Although it was written by British theatrical wunderkinds Andrew Lloyd Webber and Tim Rice, the musical Evita and its subject — late Argentinian first lady Eva Peron — are hardly pro-British. Peron and her presidential husband, Juan, committed themselves to kicking colonial Brits out of Argentina and largely succeeded in doing so. On the other hand, Evita paints a largely unflattering image of the Perons that can potentially be viewed as Webber’s and Rice’s revenge.
The musical was a huge, award-winning success in both London and New York during its initial late-1970s/early-80s run and was adapted into a hit movie starring Madonna in 1996. Now, a revival of Evita is on tour in the US following its fairly brief London and Broadway productions last year. It is now playing at the historic Pantages Theatre in Los Angeles through November 10th. The revival’s British director, Michael Grandage, may think he’s nailed the Perons once and for all but this weak production only ends up affirming the power couple’s theatrical and historical resilience.
Framed by events surrounding Eva’s premature death from cervical cancer at the age of 33 in 1952, the sung-through score recounts her upbringing as a poor, illegitimate daughter of a philandering middle-class father; her early career as an ambitious actress and radio star; and her eventual marriage to Juan and their largely shared political achievements. The leftist revolutionary Che, modeled on Che Guevara, serves as narrator throughout. Webber’s music remains stirring and Rice’s lyrics are enduringly incisive as well as frequently witty, and the revival incorporates their Oscar-winning “You Must Love Me” written for the film version.
This production proved controversial on Broadway primarily due to its casting of Latinos as Eva and Che. While the authenticity-leaning intention behind this was commendable, those cast — Buenos Aires-born Elena Roger and former pop singer (and now openly gay) Ricky Martin — were reportedly not up to the challenge vocally and/or dramatically. Apparently having learned from this experience, the tour’s producers cast all-American performers Caroline Bowman, Josh Young and Sean MacLaughlin in the central roles of Eva, Che and Juan, respectively. They are physically fine but Bowman’s voice was shrill at times on opening night in LA, perhaps due to jitters, and Young lacked some essential fire. MacLaughlin, gifted with an excellent singing voice, came across best.

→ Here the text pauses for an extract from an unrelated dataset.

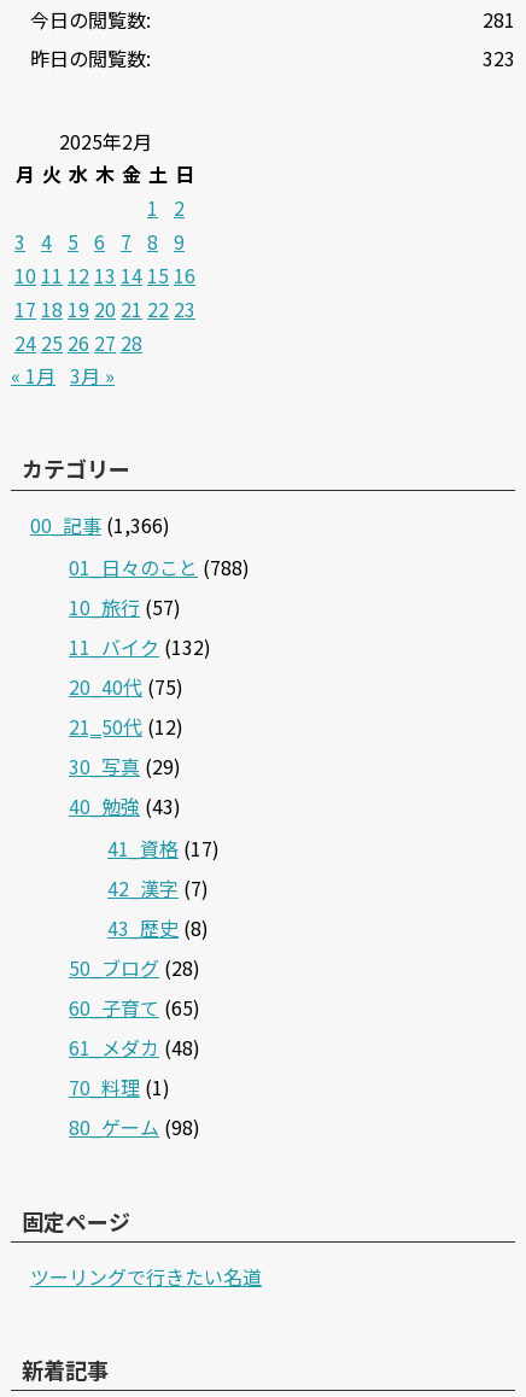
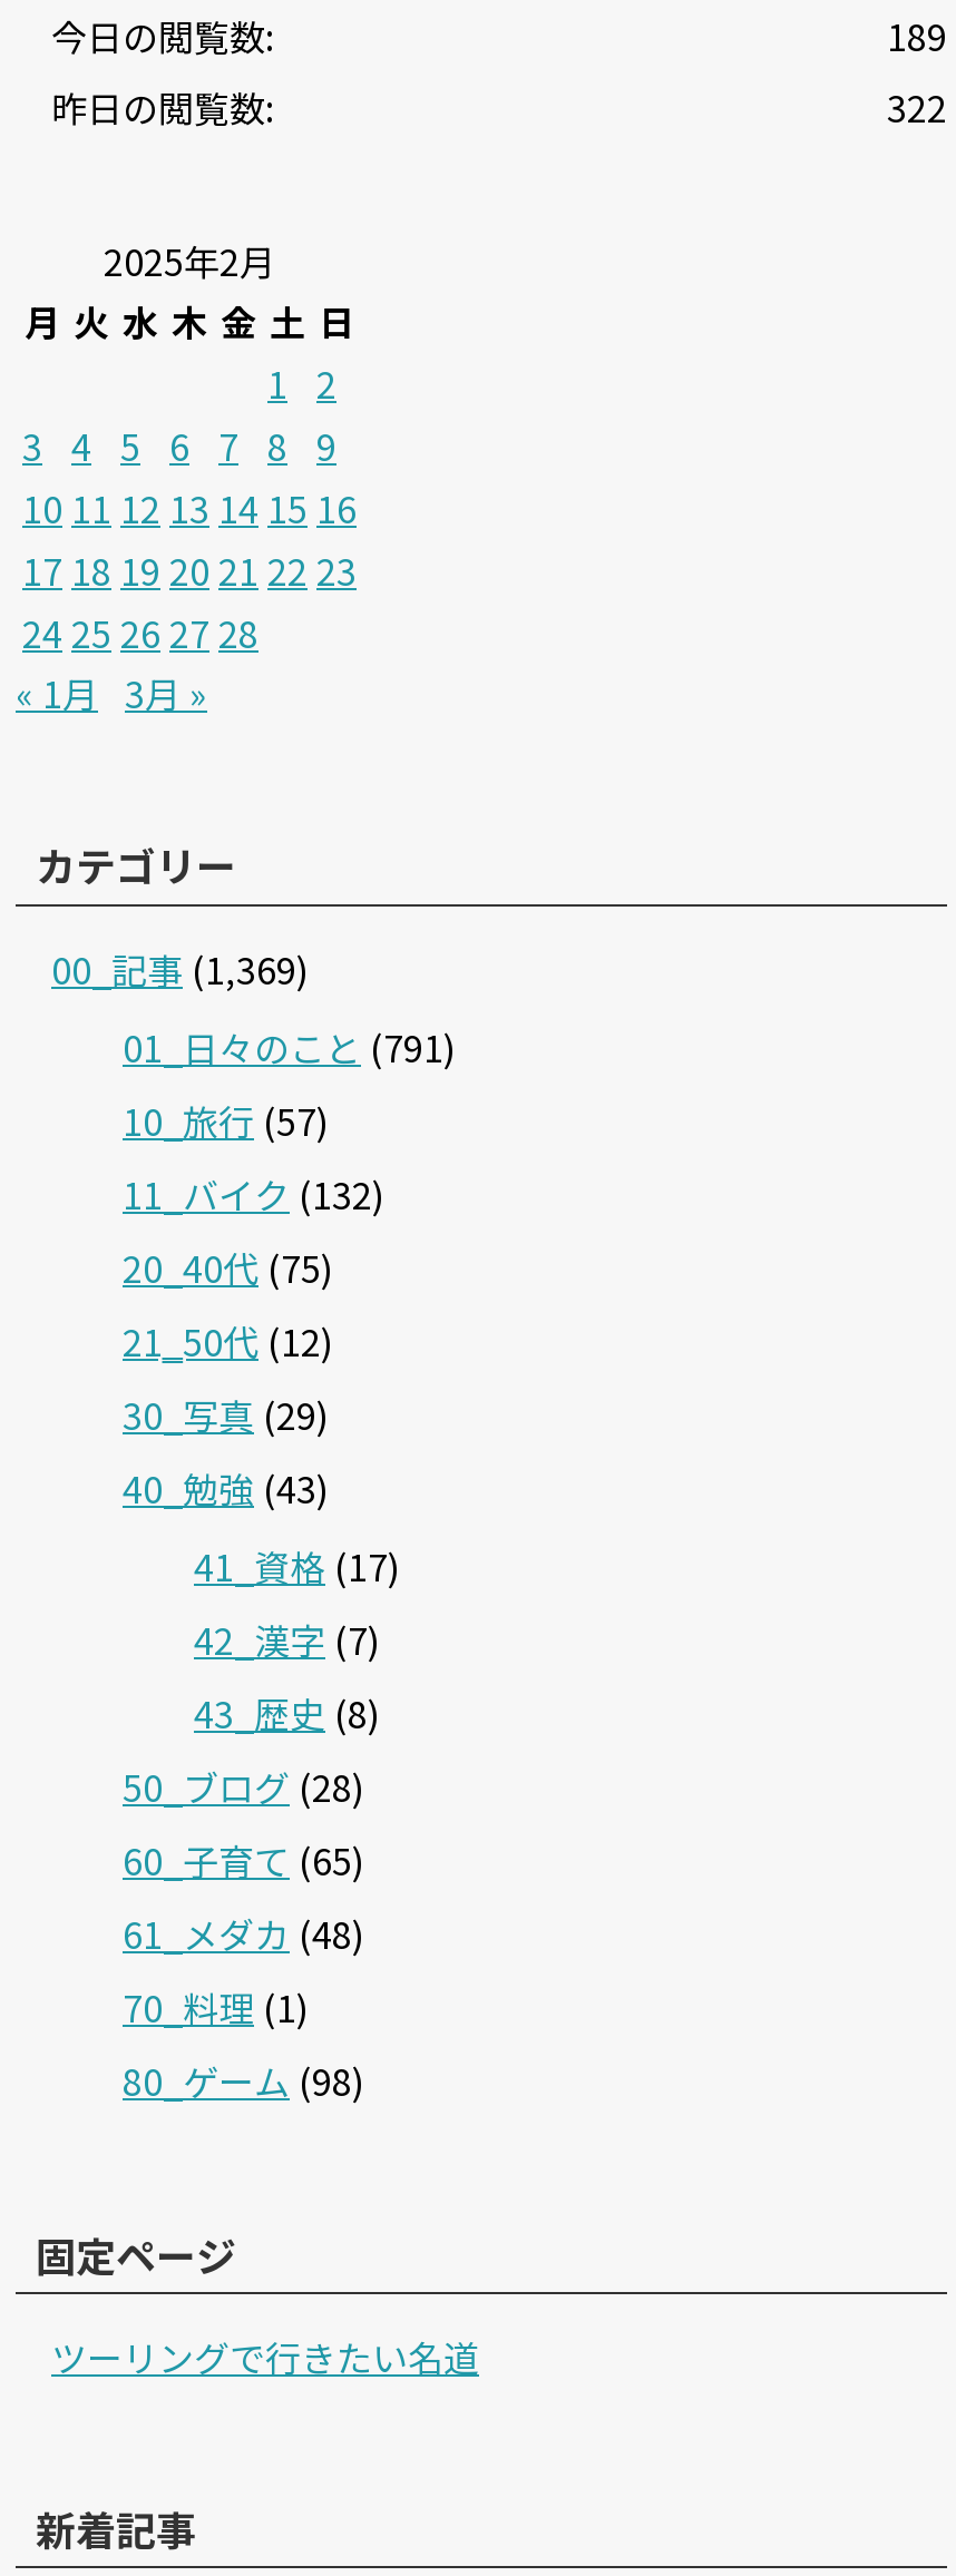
[483,5,515,34] 281 -> [887,9,947,63] 189
[483,44,515,73] 323 -> [887,81,947,134] 322
[30,510,170,539] 00_記事(1,366) -> [51,941,310,995] 00_記事(1,369)
[69,552,250,581] 01_日々のこと(788) -> [123,1019,457,1073] 01_日々のこと(791)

The cast, however, is the least of the revival tour’s problems. Scenic designer Christopher Oram fills the stage with impressive, opera-scale sets only to have the upper two-thirds of them go mostly unused. Act Two opener “Don’t Cry for Me, Argentina” is a welcome if obvious exception to this, since it is traditionally sung from the balcony of the presidential palace. Aside from that, the balcony hosts an occasional flag, projection or random appearance by Che but largely stands empty and inert, for which blame ultimately must be placed on director Grandage.
Rob Ashford’s choreography is also disappointingly uninspired. While his work here was nominated for a Tony, I found it busy and unfocused (and, on opening night, the dancers weren’t always in unison when they should have been). The choreography really only comes alive during “And the Money Kept Rolling In” midway through Act Two. The show’s other major dance numbers suffer, sometimes laughably so, from a lack of clarity and an excess of arms-akimbo gestures.
Evita is one of my favorite musicals, and the best production of it I’ve seen to date was an in-the-round, refreshingly scaled-down dinner theatre mounting I caught in Chicago in the mid-1980s. It proved that lavish sets, a full orchestra and authentic casting are not essential to this show’s success but respect for its subjects and historical context is required. The current revival falls disappointingly short in this regard.
Reverend’s Rating: C
Review by Rev. Chris Carpenter, resident film critic of Movie Dearest and Rage Monthly Magazine.